違いはそれだけだった。それ以外は、応募者の資質は均等に分布するようになっていた。
公正な世界では名前は評価には関係がないはずだ。だが、私たちは公正な世界には暮らしていない。
教員たちの評価は、一貫して男性の応募者を高く採点し、提案する初任給の額も多かった。評価をしている教員が男性であろうと女性であろうと、違いはなかった。彼らは全員、女性に対する偏見を見せた。
そのような長年の性差別に、社会はゆっくりと目覚めつつある。だが、まだ肝心の疑問に答えが出ていない。
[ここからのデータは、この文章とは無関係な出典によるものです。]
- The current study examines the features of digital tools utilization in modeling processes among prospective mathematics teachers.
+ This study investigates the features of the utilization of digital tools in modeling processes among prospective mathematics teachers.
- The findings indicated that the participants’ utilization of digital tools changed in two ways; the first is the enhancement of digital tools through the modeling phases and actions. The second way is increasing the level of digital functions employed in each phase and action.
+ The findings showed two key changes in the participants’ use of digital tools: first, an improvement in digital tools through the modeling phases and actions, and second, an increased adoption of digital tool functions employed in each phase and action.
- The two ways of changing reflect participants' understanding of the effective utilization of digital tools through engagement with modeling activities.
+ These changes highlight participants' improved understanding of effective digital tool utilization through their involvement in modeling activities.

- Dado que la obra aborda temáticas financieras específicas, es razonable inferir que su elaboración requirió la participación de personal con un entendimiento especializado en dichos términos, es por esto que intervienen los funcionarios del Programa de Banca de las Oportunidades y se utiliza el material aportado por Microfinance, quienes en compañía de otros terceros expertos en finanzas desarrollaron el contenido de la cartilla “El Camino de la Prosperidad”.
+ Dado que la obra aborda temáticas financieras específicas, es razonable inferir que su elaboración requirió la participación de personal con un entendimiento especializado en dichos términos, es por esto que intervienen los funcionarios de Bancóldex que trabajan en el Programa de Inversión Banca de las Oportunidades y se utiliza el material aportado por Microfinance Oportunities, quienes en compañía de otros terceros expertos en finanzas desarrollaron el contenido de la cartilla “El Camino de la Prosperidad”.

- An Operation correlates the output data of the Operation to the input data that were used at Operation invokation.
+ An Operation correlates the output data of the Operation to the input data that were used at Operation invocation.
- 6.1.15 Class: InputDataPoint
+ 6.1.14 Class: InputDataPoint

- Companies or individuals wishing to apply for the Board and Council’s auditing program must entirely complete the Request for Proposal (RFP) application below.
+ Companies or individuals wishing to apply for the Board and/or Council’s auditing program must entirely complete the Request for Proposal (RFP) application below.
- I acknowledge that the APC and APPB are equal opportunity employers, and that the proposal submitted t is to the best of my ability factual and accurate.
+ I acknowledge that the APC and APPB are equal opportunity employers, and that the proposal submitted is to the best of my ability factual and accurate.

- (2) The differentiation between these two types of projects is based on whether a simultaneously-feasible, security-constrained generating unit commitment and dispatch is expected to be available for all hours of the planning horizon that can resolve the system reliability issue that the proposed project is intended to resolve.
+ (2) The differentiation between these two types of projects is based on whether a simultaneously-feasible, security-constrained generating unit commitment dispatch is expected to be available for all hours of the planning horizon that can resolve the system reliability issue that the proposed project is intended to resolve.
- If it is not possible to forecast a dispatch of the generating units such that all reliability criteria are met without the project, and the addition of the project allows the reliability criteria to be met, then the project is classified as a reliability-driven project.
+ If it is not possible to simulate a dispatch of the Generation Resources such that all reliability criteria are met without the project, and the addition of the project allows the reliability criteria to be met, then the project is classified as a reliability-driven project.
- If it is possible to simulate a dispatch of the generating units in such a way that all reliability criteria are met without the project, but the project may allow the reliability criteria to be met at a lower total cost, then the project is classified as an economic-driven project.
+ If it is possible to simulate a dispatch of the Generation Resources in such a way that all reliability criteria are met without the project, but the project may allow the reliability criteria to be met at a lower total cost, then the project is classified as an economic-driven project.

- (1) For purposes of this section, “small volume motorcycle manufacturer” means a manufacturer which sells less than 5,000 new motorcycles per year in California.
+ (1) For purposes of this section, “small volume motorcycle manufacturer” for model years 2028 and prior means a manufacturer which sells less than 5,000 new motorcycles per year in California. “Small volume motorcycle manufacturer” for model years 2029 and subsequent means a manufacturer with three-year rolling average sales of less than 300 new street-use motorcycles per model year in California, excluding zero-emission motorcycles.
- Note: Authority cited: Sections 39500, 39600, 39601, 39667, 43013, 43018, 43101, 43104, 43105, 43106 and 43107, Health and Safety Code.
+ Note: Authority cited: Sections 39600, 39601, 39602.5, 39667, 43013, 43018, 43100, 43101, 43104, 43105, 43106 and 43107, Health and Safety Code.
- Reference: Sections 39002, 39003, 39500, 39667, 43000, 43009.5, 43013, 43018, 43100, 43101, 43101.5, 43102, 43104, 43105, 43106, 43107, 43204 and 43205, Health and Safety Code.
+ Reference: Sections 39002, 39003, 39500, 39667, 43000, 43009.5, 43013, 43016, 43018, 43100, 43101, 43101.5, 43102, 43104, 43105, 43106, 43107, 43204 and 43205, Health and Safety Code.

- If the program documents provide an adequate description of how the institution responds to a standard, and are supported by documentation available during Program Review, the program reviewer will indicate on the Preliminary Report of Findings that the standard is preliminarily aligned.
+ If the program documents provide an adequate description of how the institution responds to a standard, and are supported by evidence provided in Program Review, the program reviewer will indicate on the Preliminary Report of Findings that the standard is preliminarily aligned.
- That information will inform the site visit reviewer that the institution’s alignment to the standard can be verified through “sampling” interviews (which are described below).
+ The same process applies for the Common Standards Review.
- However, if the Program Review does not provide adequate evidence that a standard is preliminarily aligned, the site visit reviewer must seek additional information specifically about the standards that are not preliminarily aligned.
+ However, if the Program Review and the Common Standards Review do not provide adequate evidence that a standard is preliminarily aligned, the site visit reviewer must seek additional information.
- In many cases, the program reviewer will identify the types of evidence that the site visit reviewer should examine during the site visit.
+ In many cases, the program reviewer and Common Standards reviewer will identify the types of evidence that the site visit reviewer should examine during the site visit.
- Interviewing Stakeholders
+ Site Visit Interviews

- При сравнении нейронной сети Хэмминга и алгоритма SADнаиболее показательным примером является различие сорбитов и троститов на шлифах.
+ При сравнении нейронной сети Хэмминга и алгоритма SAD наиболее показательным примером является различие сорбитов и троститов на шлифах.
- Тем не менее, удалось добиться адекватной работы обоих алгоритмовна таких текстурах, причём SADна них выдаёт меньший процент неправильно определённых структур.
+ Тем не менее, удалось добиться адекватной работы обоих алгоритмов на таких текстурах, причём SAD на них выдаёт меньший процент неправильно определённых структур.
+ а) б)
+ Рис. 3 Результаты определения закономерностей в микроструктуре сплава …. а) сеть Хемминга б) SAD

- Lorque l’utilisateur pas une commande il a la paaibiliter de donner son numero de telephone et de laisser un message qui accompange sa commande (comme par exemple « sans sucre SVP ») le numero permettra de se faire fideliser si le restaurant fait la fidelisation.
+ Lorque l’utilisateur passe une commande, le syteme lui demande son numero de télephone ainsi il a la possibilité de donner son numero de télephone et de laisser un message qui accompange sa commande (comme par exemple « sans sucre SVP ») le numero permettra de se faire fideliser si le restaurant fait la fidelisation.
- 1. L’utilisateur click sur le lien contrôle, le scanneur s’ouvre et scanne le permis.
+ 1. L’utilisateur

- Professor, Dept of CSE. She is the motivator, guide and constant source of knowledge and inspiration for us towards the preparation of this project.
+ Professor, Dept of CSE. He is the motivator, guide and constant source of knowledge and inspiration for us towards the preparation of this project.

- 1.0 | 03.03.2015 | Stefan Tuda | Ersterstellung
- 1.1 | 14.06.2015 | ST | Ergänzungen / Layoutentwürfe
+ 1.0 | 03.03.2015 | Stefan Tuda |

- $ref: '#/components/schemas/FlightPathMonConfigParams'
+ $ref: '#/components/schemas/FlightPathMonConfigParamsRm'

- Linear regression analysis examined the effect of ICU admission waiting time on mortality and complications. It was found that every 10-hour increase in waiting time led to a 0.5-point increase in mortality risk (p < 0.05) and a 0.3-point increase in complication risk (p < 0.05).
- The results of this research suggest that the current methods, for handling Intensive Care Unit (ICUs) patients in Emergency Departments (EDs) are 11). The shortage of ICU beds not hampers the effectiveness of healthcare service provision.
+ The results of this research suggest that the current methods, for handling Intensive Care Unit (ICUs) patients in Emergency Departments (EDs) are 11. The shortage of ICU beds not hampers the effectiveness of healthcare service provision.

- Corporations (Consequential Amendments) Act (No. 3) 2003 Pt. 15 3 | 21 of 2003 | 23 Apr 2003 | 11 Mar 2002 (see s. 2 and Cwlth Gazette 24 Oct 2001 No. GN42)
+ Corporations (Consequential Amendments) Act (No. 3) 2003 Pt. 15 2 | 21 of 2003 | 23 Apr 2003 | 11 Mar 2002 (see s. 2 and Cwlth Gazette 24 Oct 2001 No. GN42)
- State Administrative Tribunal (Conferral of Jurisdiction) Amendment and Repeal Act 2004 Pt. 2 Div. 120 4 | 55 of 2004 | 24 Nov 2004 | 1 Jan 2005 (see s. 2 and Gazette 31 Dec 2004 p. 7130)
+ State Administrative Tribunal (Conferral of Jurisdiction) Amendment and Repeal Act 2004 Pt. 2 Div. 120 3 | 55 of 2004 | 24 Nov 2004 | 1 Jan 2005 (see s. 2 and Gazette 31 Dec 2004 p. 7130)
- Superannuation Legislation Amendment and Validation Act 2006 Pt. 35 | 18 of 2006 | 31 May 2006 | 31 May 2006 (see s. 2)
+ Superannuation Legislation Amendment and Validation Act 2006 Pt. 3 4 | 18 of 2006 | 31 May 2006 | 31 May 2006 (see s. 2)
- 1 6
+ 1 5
そのバイアスは、文化的に学習されただけなのか、あるいは、女性差別も、私たちの有史以前の過去に根差しているのか?
太古から現代までの性差別の例
人間が歴史を記録しはじめて以来、その記録から女性は締め出されてきた。
ケンブリッジ大学教授のメアリー・ビアードは著書『舌を抜かれる女たち』で、太古から現代までの性差別の無数の例を紹介している。
古代の世界では、女性が権力を手にしなかったというだけではなく、女性に権力を与えるという考え方そのものが馬鹿げた概念と見なされることが多かった。
ビアードが説明しているように、紀元前4世紀には、「アリストファネスが喜劇をまるごと1つ費やして、女性が政権を奪取するという『滑稽(こっけい)極まりない』夢想を描いている。その滑稽さの1つは、女性が公衆の前で適切に話せないことだった」。
ビアードが際立たせているが、女性が権力の座に祭り上げられたときには、3つのことの1つが起きがちだった。
第1に、そうした女性は男性的だと評される。つまり、できるかぎり男性を真似したときにだけ、権力の獲得を目指すことができるというわけだ。
第2に、そうした女性がしゃべると、動物が「吠えている」とか「キャンキャン言っている」というふうに描かれる。人間の言語による発話という男性の才能を発揮することが、身体的に不可能というわけだ。